WHAT NEEDS TO BE DONE → Return exactly the line that contains "subtotal: 1507.99 -> 4473.10" and all lines beneath it in the entries, through the very last one.

Image comparison data →
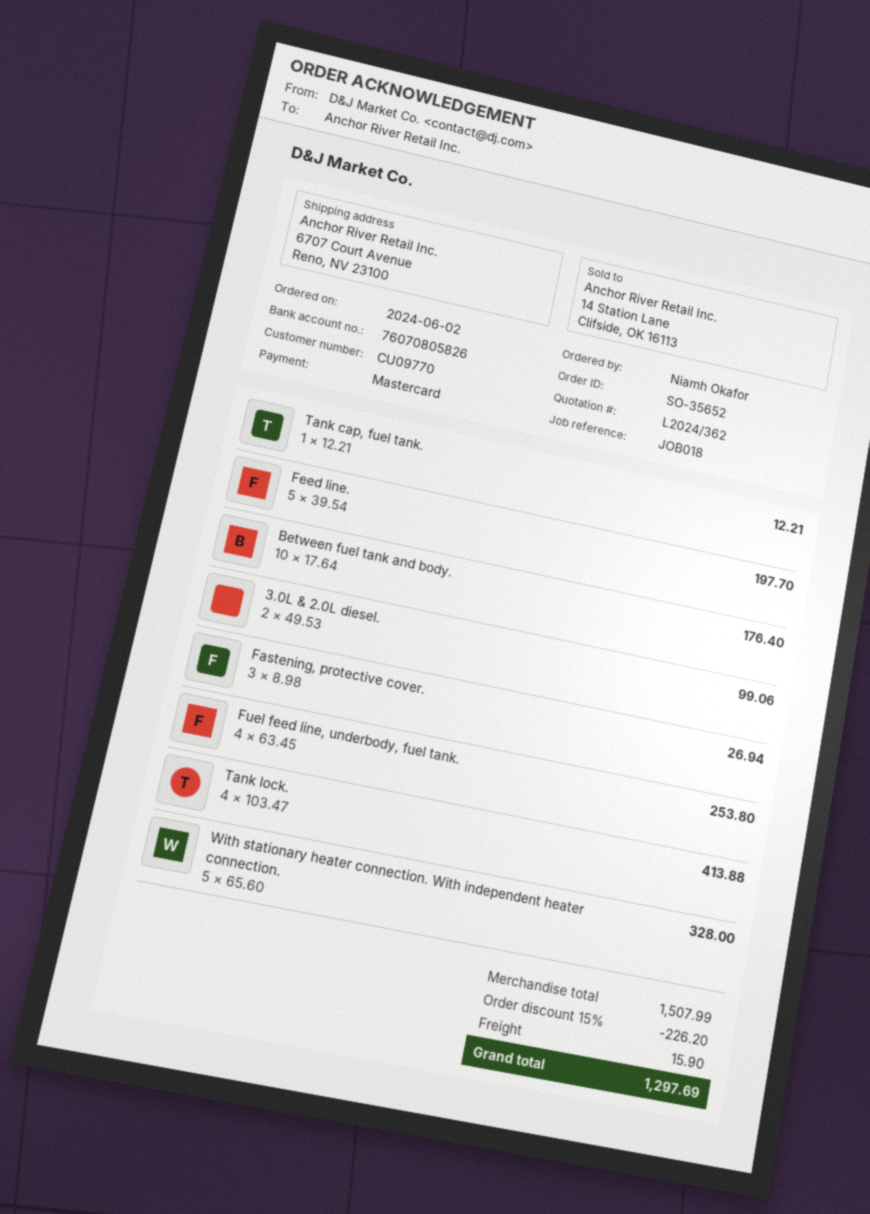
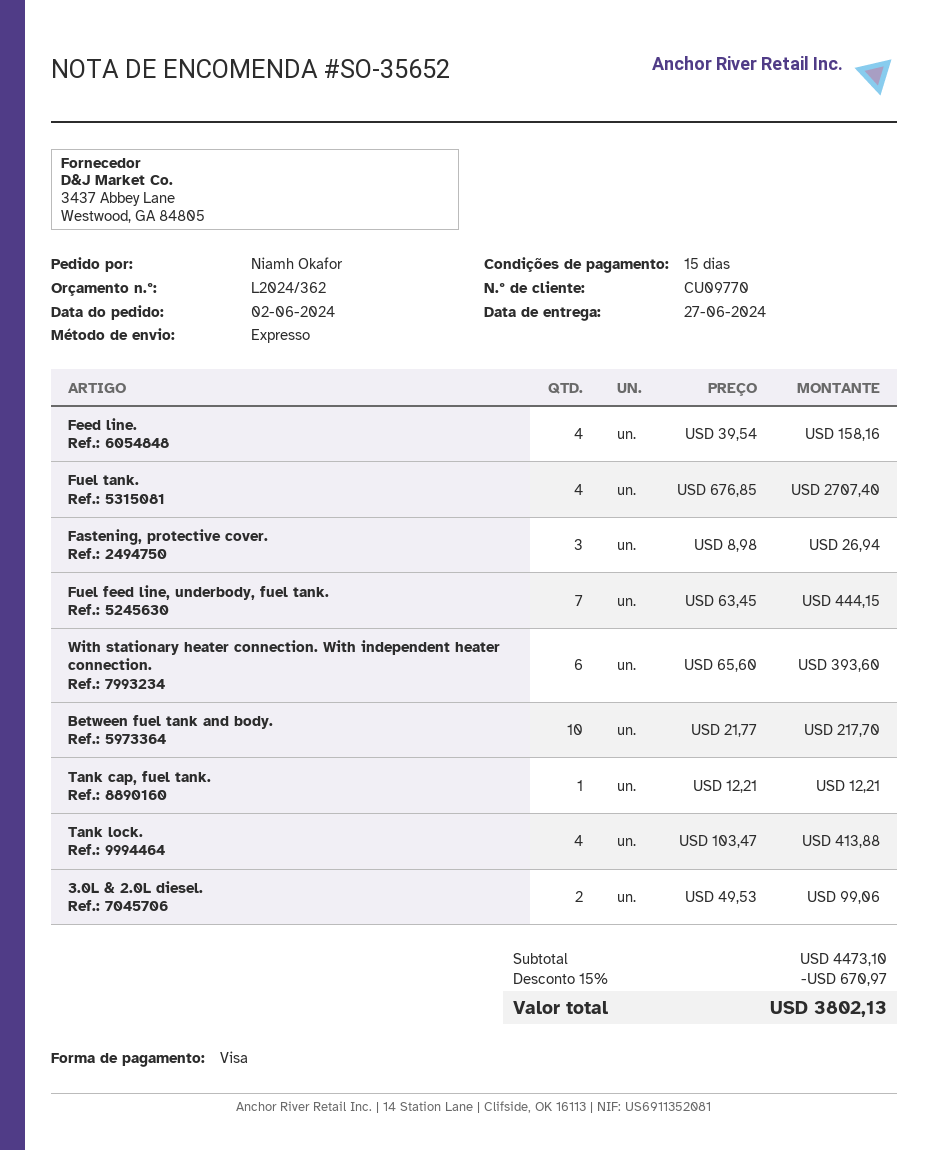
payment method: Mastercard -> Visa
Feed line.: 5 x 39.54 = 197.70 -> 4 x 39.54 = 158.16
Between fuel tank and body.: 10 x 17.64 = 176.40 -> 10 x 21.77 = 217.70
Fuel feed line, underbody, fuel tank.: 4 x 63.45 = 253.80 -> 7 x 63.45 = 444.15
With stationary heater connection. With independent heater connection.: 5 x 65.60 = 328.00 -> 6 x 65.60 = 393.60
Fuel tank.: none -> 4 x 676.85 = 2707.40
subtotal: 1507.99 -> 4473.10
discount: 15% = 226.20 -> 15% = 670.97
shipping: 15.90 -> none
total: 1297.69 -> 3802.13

EXERCISE OUTPUT →
subtotal: 1507.99 -> 4473.10
discount: 15% = 226.20 -> 15% = 670.97
shipping: 15.90 -> none
total: 1297.69 -> 3802.13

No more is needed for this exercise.